**Material shown**

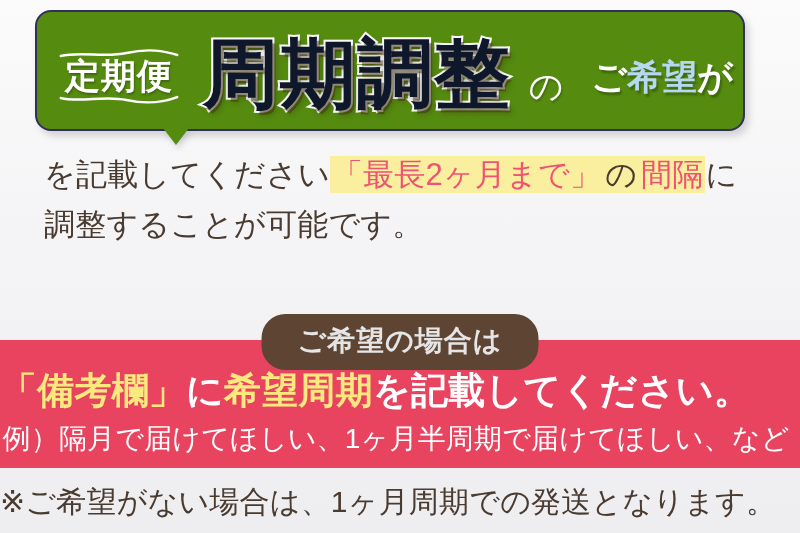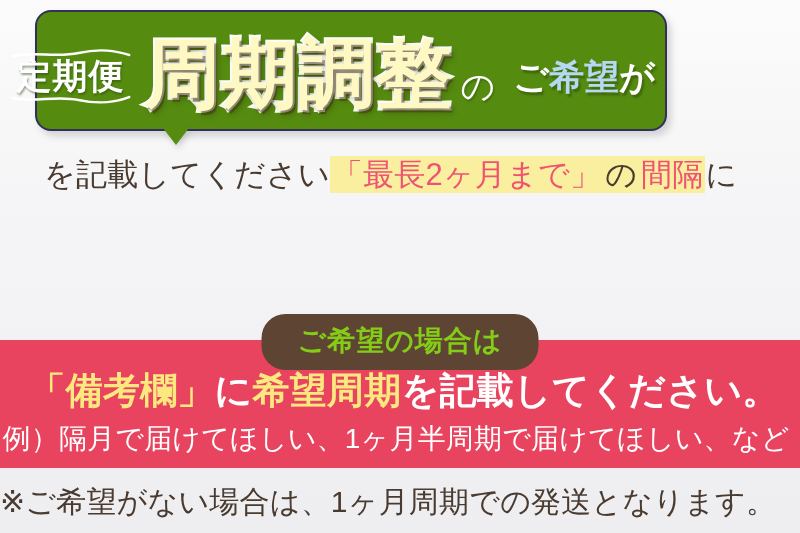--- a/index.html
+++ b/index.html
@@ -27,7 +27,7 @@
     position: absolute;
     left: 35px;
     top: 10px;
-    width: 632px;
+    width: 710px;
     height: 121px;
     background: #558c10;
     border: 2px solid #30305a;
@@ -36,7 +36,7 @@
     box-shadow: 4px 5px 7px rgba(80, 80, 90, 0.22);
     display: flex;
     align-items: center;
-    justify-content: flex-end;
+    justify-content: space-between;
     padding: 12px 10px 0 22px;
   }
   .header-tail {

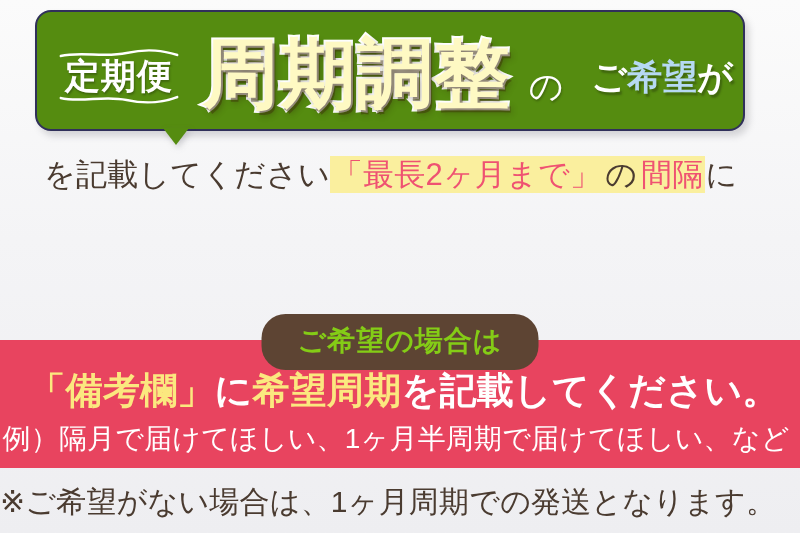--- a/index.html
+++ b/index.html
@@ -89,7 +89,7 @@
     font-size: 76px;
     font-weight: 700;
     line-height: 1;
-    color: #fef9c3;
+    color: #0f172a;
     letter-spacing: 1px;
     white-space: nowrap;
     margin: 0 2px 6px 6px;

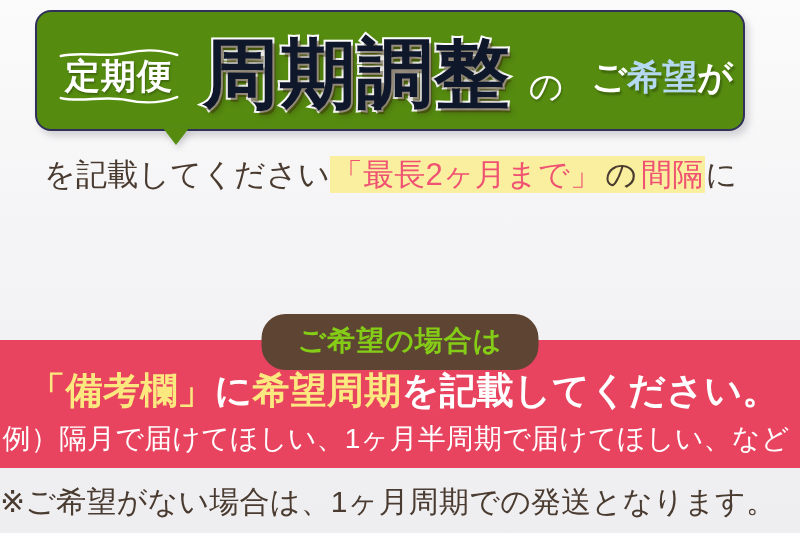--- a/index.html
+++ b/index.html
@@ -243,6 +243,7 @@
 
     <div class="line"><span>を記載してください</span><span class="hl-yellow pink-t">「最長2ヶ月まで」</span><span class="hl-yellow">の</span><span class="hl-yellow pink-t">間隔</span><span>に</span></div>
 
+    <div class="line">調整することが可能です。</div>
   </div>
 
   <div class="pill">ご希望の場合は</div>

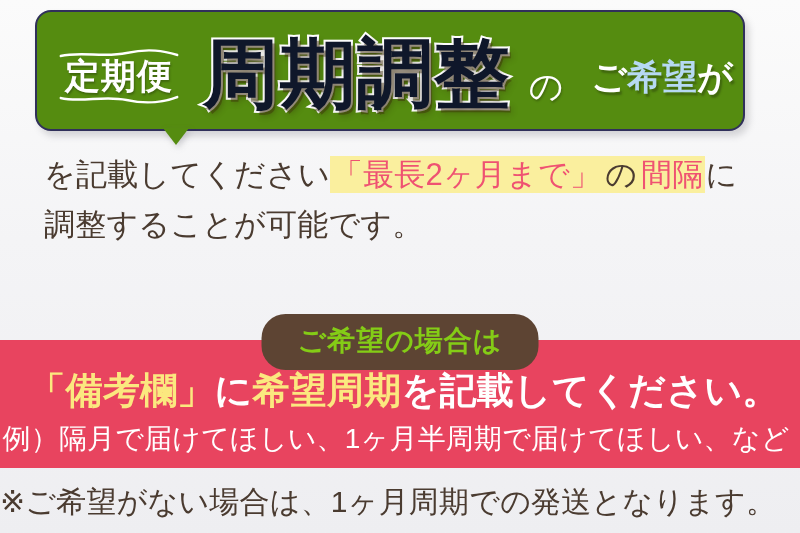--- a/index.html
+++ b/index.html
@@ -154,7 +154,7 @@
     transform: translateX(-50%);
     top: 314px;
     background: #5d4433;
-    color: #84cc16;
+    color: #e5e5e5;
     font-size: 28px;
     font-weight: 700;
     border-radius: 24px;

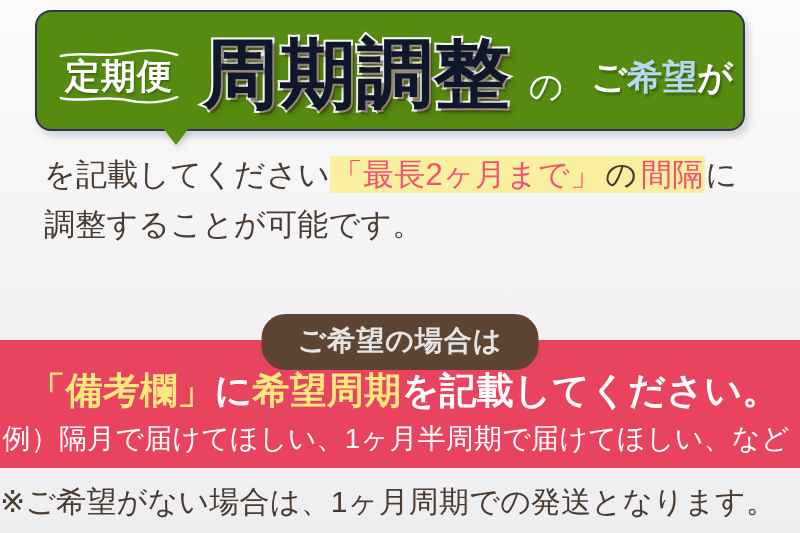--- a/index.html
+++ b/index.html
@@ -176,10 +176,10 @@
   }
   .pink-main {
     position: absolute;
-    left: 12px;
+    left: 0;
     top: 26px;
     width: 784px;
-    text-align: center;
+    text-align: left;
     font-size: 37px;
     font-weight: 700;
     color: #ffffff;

* * *

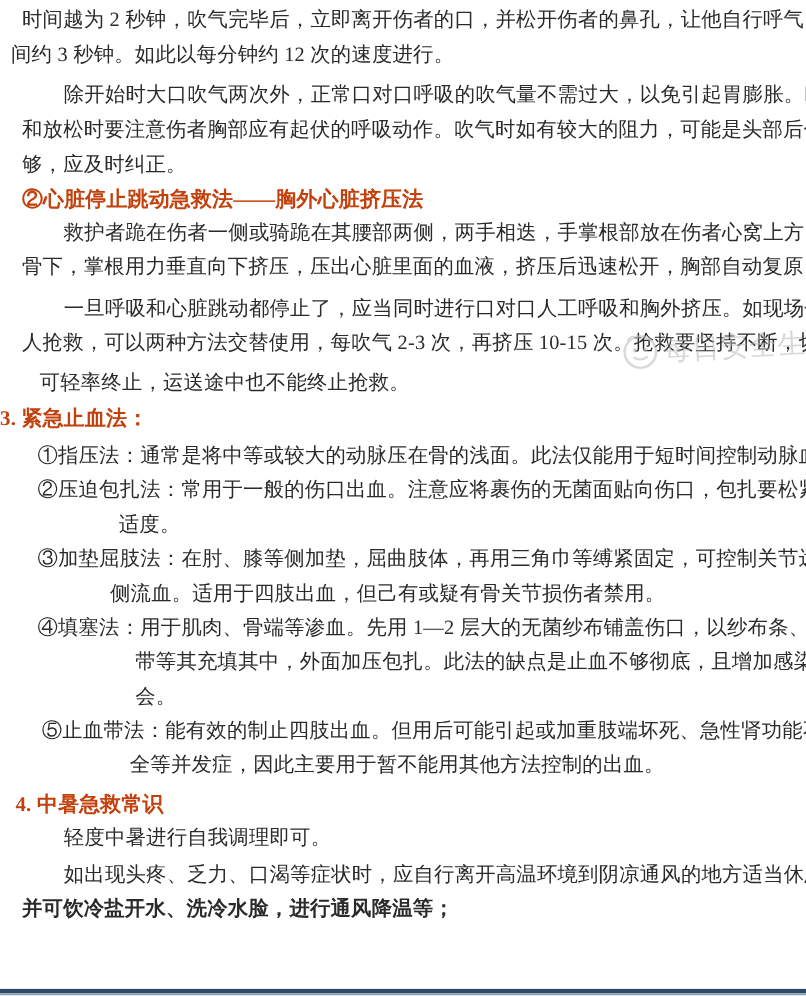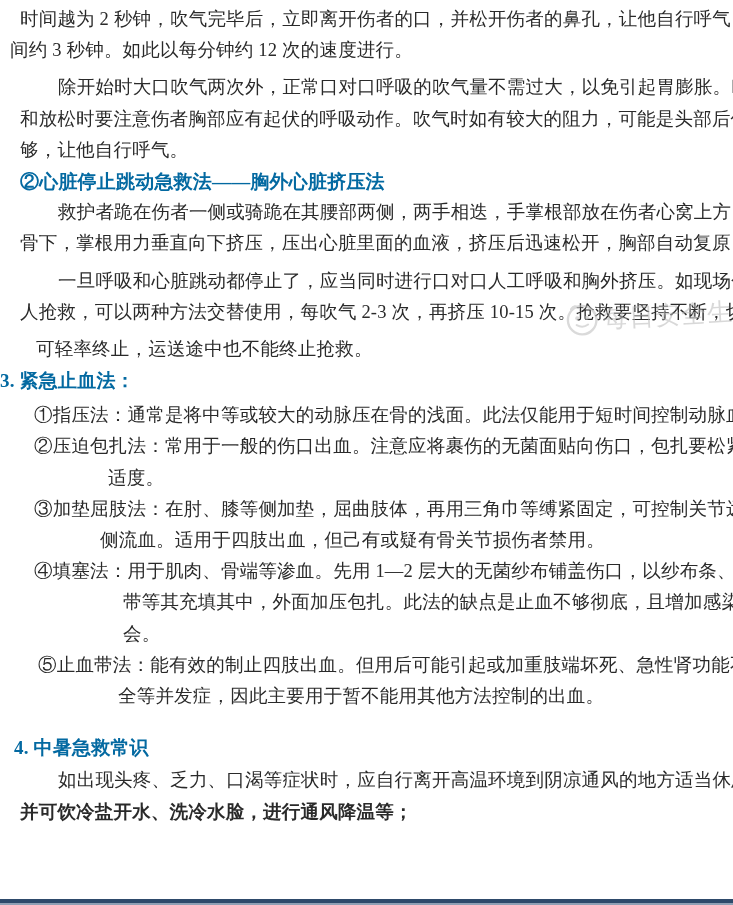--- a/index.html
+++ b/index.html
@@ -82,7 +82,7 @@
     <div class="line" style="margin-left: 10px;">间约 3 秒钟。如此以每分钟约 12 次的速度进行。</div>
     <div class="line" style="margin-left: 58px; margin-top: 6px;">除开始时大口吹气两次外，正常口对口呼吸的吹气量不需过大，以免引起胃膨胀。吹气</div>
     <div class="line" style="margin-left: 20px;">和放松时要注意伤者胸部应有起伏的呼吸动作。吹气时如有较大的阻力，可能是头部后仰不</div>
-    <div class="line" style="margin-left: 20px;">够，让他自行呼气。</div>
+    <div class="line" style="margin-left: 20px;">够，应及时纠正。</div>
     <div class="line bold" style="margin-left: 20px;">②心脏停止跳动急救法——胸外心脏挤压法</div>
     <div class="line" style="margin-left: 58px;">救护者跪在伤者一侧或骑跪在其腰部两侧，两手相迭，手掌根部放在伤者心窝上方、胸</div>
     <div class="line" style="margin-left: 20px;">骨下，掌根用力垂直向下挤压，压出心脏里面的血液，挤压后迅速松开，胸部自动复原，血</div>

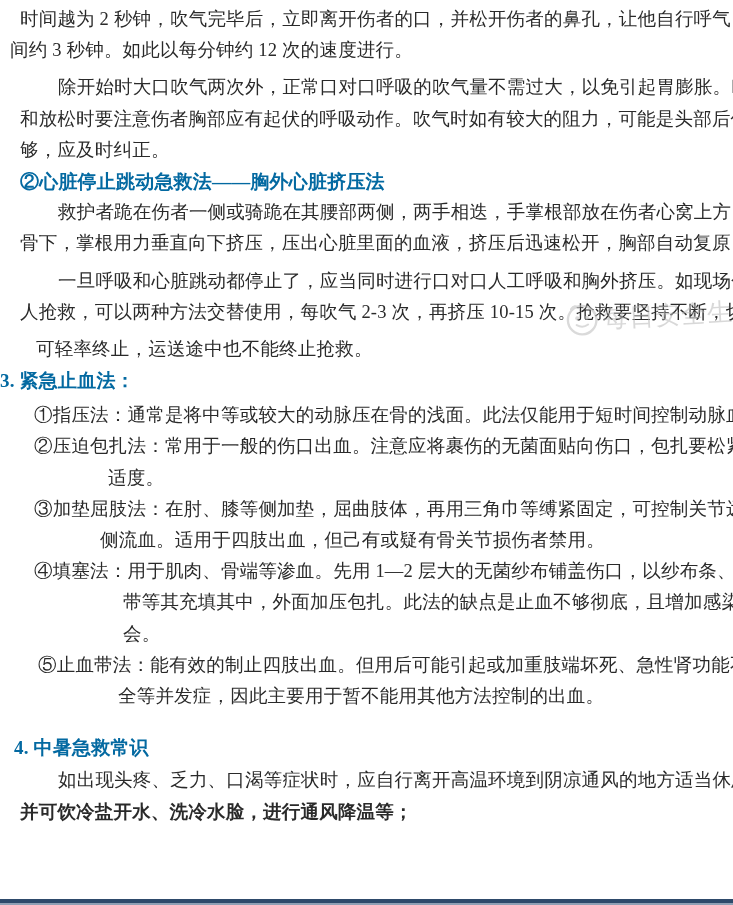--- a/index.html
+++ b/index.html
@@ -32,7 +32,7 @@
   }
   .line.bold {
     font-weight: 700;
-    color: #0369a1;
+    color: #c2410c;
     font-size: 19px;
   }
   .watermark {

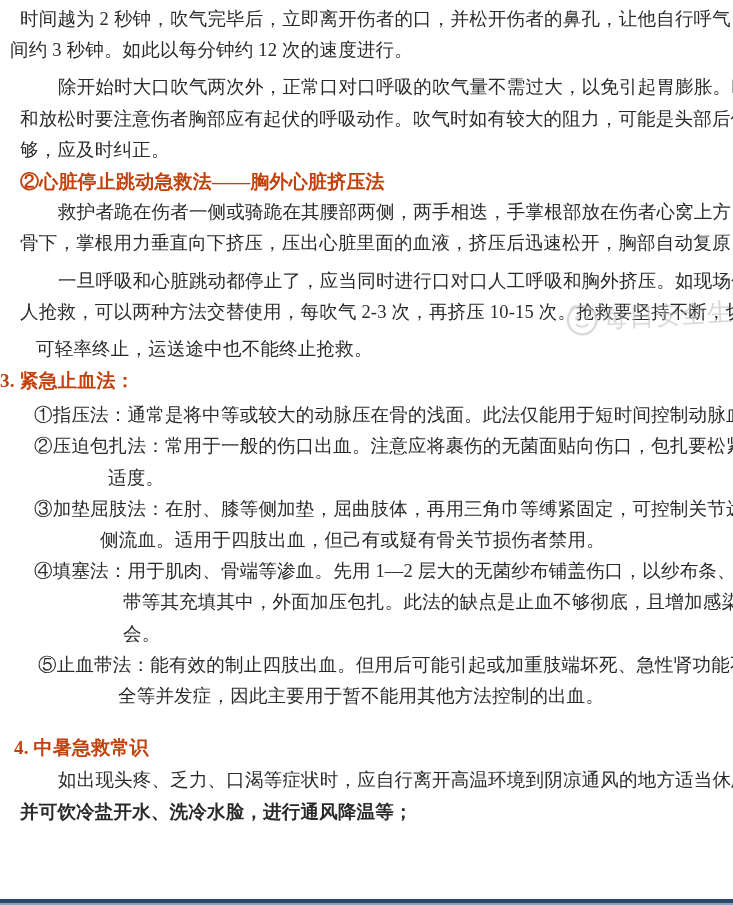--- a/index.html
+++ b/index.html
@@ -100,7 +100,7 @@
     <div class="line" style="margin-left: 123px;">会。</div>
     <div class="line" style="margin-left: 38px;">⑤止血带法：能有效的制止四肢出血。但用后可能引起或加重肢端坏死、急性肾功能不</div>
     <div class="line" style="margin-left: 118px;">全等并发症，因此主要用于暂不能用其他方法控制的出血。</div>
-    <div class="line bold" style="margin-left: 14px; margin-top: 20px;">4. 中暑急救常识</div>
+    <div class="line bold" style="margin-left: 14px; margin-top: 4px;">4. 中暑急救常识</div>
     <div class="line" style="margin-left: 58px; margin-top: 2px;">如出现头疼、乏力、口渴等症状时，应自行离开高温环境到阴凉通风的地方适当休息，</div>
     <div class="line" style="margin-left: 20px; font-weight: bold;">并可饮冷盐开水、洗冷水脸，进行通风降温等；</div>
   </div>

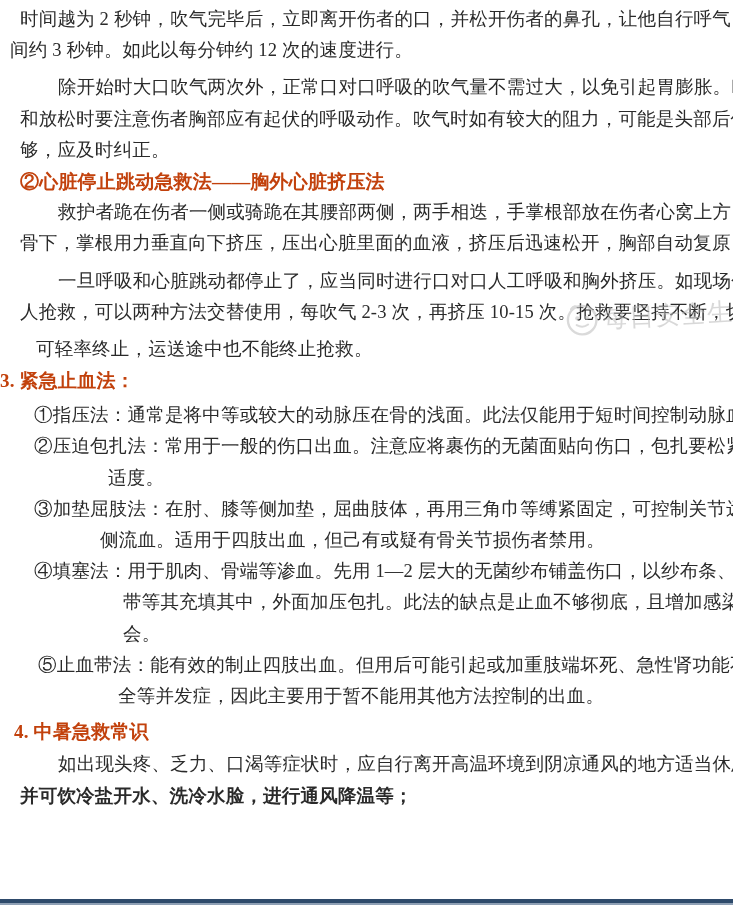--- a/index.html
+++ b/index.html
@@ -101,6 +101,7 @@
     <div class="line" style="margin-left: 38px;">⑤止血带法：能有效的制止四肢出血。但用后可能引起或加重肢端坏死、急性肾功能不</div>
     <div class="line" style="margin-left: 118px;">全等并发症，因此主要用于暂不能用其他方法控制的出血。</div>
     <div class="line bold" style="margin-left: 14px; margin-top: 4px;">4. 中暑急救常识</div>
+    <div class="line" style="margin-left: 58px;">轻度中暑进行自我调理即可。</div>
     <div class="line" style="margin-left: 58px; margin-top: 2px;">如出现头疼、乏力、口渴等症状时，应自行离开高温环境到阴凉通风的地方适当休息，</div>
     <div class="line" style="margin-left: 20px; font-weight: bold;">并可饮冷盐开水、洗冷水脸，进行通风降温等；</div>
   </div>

---

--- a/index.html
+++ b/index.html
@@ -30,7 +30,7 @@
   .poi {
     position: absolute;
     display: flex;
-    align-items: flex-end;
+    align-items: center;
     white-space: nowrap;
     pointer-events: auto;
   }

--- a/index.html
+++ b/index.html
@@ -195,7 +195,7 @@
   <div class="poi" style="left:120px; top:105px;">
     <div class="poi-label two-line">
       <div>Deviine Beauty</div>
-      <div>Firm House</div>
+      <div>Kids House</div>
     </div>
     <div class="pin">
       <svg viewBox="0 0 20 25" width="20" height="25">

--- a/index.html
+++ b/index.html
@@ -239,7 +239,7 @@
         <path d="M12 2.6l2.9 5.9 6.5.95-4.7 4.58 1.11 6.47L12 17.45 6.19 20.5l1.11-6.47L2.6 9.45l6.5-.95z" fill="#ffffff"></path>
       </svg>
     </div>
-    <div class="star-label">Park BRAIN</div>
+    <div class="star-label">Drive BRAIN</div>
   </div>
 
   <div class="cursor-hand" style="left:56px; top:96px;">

**Instructions to follow**
Apply a filter for "ffffff" to the entries and show each line that passes.

**Task output**
     color: #ffffff;
         <path d="M12 2.6l2.9 5.9 6.5.95-4.7 4.58 1.11 6.47L12 17.45 6.19 20.5l1.11-6.47L2.6 9.45l6.5-.95z" fill="#ffffff"></path>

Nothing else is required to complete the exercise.